Dairesi
DANIŞTAY VERGİ DAVA DAİRELERİ GENEL KURULU E. 1992/40
Karar No
1992/448
Esas No
1992/40
Karar Tarihi
27-11-1992

T.C.

DANIŞTAY

VERGİ DAVA DAİRELERİ GENEL KURULU

o VERGİ HATALARINI DÜZELTME (Yargı Yerlerince Bir Karar Verilmemiş Olması)

o YARGI YERLERİNCE BİR KARAR VERİLMEMİŞ OLMASI (Düzeltme Yapılabilmesi - Vergi Hataları Hakkında Dava)

1319

Özet : Düzeltme yapılabilmesi için vergi hataları hakkında yargı yerlerince bir karar verilmiş olmaması gerektiği hakkında.

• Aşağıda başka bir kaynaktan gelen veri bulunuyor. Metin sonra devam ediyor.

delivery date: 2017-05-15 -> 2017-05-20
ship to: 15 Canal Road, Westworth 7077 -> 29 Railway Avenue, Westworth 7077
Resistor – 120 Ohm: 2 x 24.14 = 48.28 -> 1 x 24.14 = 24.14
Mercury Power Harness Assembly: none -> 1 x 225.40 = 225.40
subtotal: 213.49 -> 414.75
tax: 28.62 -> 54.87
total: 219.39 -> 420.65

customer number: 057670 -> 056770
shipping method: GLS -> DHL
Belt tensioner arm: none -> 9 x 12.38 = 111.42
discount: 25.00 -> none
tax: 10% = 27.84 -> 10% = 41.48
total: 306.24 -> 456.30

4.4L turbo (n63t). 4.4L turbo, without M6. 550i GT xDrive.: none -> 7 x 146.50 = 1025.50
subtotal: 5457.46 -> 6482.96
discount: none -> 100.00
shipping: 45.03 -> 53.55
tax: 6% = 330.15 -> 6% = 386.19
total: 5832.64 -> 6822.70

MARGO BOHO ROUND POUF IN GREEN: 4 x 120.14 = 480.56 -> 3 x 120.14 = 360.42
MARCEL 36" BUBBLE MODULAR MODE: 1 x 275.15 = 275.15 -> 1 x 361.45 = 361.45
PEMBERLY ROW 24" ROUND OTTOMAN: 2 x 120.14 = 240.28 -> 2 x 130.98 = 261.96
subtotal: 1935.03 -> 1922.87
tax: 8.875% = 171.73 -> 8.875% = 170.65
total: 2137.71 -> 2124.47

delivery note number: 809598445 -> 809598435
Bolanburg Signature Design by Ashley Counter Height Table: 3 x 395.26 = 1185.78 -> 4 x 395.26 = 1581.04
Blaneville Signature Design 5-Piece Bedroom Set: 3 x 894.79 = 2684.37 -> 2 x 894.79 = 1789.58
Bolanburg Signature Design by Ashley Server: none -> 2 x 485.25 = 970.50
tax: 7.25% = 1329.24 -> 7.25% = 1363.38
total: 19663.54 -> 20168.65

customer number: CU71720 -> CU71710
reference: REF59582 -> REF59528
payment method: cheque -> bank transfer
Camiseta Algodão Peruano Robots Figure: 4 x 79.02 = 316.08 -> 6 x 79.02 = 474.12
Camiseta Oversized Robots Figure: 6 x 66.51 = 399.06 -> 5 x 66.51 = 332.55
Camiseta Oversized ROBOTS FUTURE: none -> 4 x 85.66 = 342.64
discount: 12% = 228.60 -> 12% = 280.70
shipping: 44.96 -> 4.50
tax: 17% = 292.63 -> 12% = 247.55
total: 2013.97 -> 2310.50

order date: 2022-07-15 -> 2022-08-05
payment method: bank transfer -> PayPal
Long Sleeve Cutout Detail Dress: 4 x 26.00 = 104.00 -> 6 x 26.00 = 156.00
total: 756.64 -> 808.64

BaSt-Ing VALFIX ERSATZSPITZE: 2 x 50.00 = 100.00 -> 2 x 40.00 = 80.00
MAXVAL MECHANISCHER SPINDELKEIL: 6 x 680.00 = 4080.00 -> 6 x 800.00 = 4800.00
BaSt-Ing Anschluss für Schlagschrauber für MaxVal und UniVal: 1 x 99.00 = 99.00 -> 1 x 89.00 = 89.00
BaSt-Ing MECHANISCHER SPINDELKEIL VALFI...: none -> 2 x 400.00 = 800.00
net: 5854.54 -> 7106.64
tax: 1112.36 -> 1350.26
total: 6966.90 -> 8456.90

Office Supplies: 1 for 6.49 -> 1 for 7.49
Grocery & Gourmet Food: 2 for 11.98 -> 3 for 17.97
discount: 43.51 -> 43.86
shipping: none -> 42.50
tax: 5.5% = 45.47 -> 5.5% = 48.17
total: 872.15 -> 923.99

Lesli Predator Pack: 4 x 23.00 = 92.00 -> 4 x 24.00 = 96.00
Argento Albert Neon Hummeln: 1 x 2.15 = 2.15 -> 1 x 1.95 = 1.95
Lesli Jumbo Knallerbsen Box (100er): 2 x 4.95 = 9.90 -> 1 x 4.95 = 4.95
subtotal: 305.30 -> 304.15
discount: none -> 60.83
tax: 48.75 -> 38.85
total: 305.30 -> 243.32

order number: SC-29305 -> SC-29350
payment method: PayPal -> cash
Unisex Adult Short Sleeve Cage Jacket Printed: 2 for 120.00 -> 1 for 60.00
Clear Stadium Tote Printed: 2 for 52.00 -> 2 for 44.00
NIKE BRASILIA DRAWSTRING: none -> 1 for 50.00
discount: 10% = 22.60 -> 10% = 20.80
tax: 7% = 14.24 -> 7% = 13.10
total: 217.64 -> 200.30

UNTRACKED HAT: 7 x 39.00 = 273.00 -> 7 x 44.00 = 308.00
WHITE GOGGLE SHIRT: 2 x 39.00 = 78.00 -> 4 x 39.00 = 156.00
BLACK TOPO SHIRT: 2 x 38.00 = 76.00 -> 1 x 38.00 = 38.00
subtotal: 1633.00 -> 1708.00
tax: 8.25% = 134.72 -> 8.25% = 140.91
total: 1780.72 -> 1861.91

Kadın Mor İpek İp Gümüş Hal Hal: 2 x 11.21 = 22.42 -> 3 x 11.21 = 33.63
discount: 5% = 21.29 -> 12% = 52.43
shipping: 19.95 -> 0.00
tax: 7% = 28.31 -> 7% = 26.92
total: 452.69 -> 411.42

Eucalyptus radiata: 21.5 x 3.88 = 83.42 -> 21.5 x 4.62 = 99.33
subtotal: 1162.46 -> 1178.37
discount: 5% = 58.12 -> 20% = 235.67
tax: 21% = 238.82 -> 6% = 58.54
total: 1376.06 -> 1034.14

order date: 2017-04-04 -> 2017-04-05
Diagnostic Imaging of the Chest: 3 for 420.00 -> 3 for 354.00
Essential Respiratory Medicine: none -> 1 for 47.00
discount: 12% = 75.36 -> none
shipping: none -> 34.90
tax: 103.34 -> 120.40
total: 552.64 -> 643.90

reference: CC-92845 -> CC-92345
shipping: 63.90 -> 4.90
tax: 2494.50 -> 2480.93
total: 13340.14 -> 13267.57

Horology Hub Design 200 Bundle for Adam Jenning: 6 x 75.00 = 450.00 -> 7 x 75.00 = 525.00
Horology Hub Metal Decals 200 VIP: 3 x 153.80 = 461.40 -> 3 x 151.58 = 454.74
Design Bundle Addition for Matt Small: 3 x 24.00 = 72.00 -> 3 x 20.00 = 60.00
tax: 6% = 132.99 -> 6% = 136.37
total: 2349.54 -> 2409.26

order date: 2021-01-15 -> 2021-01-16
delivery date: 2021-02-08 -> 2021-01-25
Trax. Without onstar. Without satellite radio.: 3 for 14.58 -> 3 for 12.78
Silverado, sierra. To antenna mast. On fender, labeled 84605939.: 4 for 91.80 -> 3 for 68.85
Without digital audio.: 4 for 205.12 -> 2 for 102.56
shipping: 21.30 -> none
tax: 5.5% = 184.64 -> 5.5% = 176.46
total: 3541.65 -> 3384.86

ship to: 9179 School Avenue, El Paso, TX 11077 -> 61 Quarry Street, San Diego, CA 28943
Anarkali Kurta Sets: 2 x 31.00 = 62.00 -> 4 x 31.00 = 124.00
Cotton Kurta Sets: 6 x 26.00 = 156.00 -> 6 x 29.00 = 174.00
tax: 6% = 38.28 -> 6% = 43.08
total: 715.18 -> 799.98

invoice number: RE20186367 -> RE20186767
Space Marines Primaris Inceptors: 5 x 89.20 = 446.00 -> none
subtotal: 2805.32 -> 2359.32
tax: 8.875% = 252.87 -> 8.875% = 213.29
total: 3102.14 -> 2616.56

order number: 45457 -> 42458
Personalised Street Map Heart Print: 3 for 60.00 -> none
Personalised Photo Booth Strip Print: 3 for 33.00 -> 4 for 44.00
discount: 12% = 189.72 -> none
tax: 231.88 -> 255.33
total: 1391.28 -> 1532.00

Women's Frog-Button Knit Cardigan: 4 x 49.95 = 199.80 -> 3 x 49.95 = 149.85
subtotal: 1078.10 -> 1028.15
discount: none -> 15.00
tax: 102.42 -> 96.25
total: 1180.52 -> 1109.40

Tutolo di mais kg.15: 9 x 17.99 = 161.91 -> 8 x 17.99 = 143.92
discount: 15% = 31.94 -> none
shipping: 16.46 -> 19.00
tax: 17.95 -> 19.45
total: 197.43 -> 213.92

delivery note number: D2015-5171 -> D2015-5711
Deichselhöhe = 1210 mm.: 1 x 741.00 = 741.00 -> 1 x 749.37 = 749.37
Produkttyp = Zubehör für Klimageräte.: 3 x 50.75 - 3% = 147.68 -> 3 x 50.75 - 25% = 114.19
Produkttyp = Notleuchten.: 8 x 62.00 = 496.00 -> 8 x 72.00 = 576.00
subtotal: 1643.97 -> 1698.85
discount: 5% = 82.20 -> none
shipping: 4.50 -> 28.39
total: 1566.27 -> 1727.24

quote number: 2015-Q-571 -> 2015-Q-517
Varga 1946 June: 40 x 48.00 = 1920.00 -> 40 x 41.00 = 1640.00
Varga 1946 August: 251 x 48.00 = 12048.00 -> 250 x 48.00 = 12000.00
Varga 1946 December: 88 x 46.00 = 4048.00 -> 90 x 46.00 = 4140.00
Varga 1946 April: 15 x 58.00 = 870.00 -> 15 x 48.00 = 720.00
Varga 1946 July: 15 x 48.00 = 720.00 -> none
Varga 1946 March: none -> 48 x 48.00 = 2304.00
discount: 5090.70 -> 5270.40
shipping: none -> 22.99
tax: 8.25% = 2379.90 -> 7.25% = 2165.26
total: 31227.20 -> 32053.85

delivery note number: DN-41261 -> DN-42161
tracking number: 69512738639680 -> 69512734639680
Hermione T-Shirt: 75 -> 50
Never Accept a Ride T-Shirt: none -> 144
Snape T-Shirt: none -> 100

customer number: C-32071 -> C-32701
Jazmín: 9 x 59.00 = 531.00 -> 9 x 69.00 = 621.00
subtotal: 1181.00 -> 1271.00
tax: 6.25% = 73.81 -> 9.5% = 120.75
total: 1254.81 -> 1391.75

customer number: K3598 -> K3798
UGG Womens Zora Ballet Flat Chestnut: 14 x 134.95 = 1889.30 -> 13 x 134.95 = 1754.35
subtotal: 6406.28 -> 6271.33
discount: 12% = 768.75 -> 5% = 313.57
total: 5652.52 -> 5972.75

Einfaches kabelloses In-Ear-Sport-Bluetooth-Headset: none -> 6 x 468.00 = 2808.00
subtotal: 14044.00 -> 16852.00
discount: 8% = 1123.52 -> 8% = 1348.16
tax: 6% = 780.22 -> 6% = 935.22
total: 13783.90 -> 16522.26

İstemin Özeti: Kurumun maliki bulunduğu taşınmazlar için ödenen 1983 yılı Emlak Vergisi ikinci taksidi dava konusu yapılmış, Antalya Vergi Mahkemesinin, kuruma ait taşınmazların Emlak Vergisine tabi olduğu gerekçesiyle davanın reddi yolundaki K:1984/337 sayılı kararı Danıştay Dokuzuncu Dairesinin K:1986/3366 sayılı kararıyla onanmıştır.

1984 yılı Emlak Vergisi de aynı şekilde dava konusu yapılmış, Vergi Mahkemesinin davanın süre aşımı nedeniyle reddi yolundaki K:1985/69 sayılı kararı, Danıştay Dokuzuncu Dairesinin K:1987/109 sayılı kararıyla; Sosyal Sigortalar Kurumu Kanununda Emlak Vergisinden muafiyetin açıkça belirtilmemiş olduğu gerekçesiyle sonucu itibariyle onanmıştır.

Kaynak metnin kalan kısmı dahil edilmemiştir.